25 anni di traguardi
L’idea di realizzare questo particolare museo alle nostre latitudini è venuta proprio a Loredana: «scoprii l’insegnamento dell’arte attraverso il gioco a Parigi e ne rimasi talmente incantata da decidere di importare il modello in Ticino. Dapprima sbarcammo a Bellinzona, poi, anni dopo, traslocammo per motivi di spazio a Lugano. Siamo un museo a tutti gli effetti e, accanto agli atelier come quello che organizziamo ora, proponiamo mostre pensate soltanto per bambini e ideate da prestigiosi musei come il Centre Pompidou di Parigi e l’Espace des inventions di Losanna» .
I riconoscimenti sono tanti, ma tenere la barca finanziariamente a galla non è semplice. «Inoltre vogliamo mantenere prezzi accessibili, perché ciò che offriamo deve essere alla portata di tutti». Dal 2000 ad oggi il volontariato gestisce e dirige il museo. Quest’anno il comitato si è arricchito di nuove giovani forze e da gennaio ci sarà un nuovo presidente.
«Per fortuna ci sono persone che si mettono a disposizione con slancio e passione, altrimenti a quest’ora non ci saremmo più», commentano le tre donne.
Arte vs tecnologia
In venticinque anni di attività, sono passati dal museo più di centottantamila bambini, sono state organizzate quarantanove mostre e realizzati più di tremila atelier educativi e artistici. Purtroppo, malgrado l’importante contributo culturale e didattico, gli aiuti pubblici sonopiuttosto ridotti.
«Lavoro nel campo della finanza, ma sono nata in una famiglia di architetti e so quanto siano fondamentali l’arte e la cultura per tenere a bada le insidie di quest’epoca digitale» aggiunge Céline Cavallo de’ Paoli. La neo direttrice del Museo spera che in futuro anche le Istituzioni possano fare di più per promuovere esperienze come queste, perché «i bambini di oggi saranno ben presto chiamati ad associare l’AI con le loro le emozioni e, se non sapranno più né dove né come trovarle, rischieranno di venir risucchiati dagli algoritmi. Musei come il nostro sono fondamentali, perché la creatività è ciò che ci distingue dalle macchine».

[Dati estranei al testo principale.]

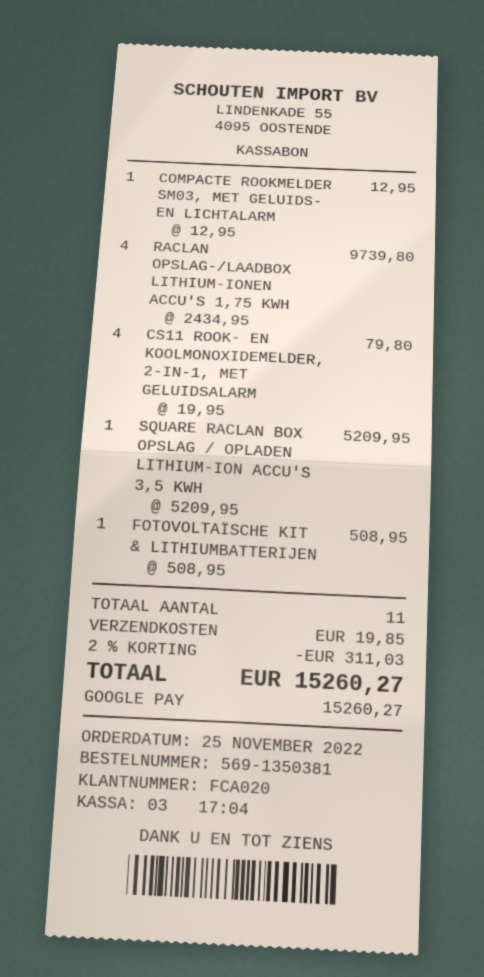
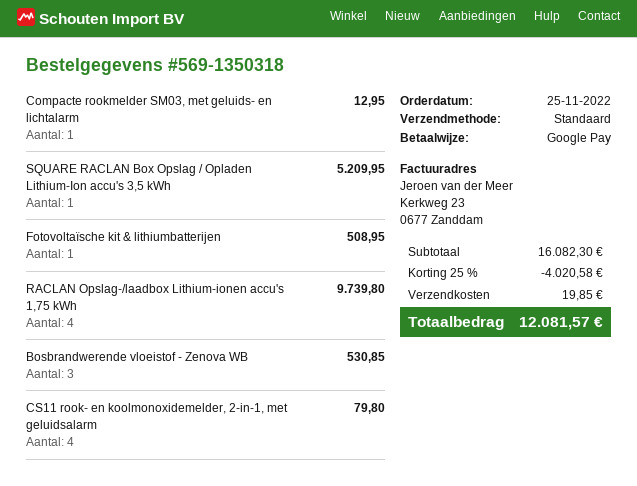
order number: 569-1350381 -> 569-1350318
Bosbrandwerende vloeistof - Zenova WB: none -> 3 for 530.85
discount: 2% = 311.03 -> 25% = 4020.58
total: 15260.27 -> 12081.57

Il legame con il territorio ticinese
Anche Benedetta Soldati lavora nel digitale, nel settore del marketing. Come Céline, crede fermamente nell’importanza del progetto che definisce «unico in Svizzera». Non solo: «in Europa, si contano sulle dita di una mano proposte così originali», aggiunge. Benedetta è venuta a conoscenza del museo grazie a sua figlia, la quale ha seguito diversi laboratori.
«Oltre all’attività qui al Central park, andiamo spesso in trasferta - spiega - perché vogliamo aprirci ad un pubblico più variegato possibile e portare l’arte ovunque, senza scollarci dalla realtà in cui viviamo».
Lo scorso inverno è stata organizzata una mostra legata all’albero e alla sua rappresentazione artistica. «Volevamo anche far capire ai bambini di prendersi cura degli alberi più di quanto non abbiamo fatto noi finora. Ora stiamo lavorando ad un nuovo progetto che potrebbe coinvolgere nonni e nipotini».
I nuovi progetti
C’è un’altra idea che sta bollendo in pentola per invertire la rotta dal profilo finanziario: offrire il team building delle aziende attraverso l’arte. «Quel che è certo è che noi non ci arrenderemo, perché la nostra missione è troppo importante e stiamo già lanciando appelli a benefattori e filantropi».
Salutando il gruppo risoluto di volontarie, incrociamo Anna. Tiene in mano la sua creazione color del fuoco e ha uno sguardo davvero felice. «Guarda papà cosa ho fatto oggi!» dice trionfante al giovane che l’aspetta sulla porta. Di telefonini, neppure l’ombra.